Borkenau considers that the Dunkirk business has proved once for all that aeroplanes cannot defeat warships if the latter have planes of their own.

The figures given out were 6 destroyers and about 25 boats of other kinds lost in the evacuation of nearly 350,000 men. The number of men evacuated is presumably truthful, and even if one doubled the number of ships lost it would not be a great loss for such a large undertaking, considering that the circumstances were about as favourable to the aeroplanes as they could well be.

The figures were 6 destroyers, 1 sloop, 18 steamers, 17 trawlers, 5 minesweepers, 1 hospital ship and 188 other vessels sunk. And the number of men was around 330,000.


“Private Eye” has a feature in which advertisers grab hold of any newsworthy story and use it as a means to sell products which have nothing to do with the story. As Orwell shows, this is nothing new! Here we can see an American company turning someone else’s disaster to clean profit!
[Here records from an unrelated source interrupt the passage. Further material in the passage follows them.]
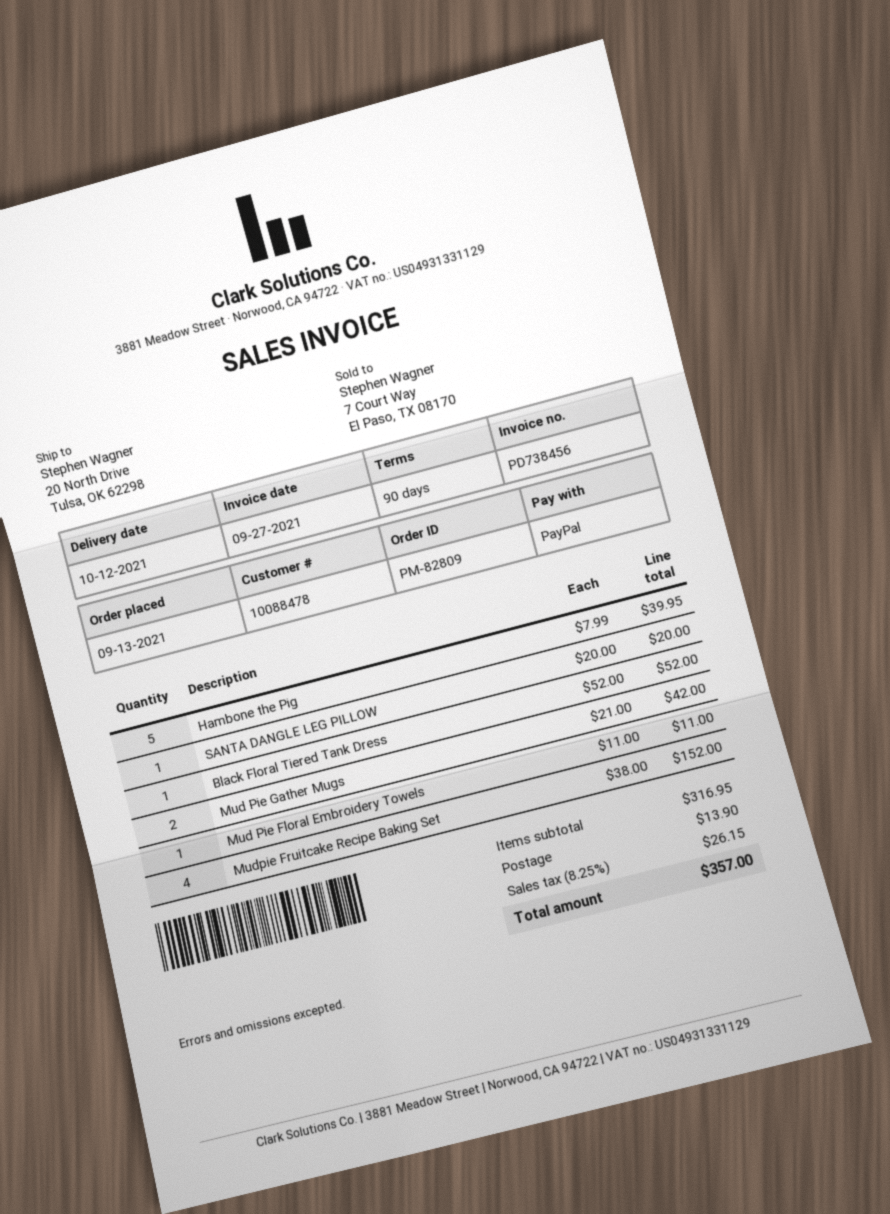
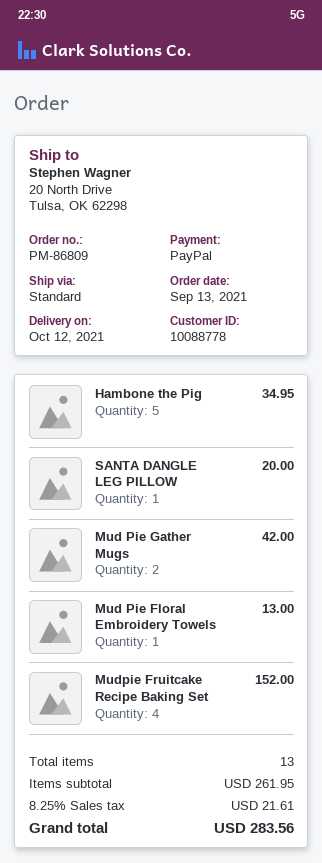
order number: PM-82809 -> PM-86809
customer number: 10088478 -> 10088778
Hambone the Pig: 5 for 39.95 -> 5 for 34.95
Black Floral Tiered Tank Dress: 1 for 52.00 -> none
Mud Pie Floral Embroidery Towels: 1 for 11.00 -> 1 for 13.00
subtotal: 316.95 -> 261.95
shipping: 13.90 -> none
tax: 8.25% = 26.15 -> 8.25% = 21.61
total: 357.00 -> 283.56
But Orwell sees that this is not widespread:

Of 9 food and drink adverts, 6 are for unnecessary luxuries. Of 29 adverts for medicines, 19 are for things which are either fraudulent (baldness cured etc.), more or less deleterious (Kruschen Salts, Bile Beans etc.), or of the blackmail type (“Your child’s stomach needs magnesia”). Benefit of doubt has been allowed in the case of a few medicines. Of 14 miscellaneous adverts, 4 are soap, 1 for cosmetics, 1 for a holiday resort and 2 are government advertisements, including a large one for national savings. Only 3 adverts in all classes are cashing in on the war

And finally..

Borkenau thinks Hitler’s plan is to knock out France and demand the French fleet as part of the peace terms. After the invasion of England with sea-borne troops might be feasible.

And as it turns out, this was more or less right. France was defeated but the French fleet in Toulon was scuttled on 27 November 1942 to avoid capture by Nazi German forces.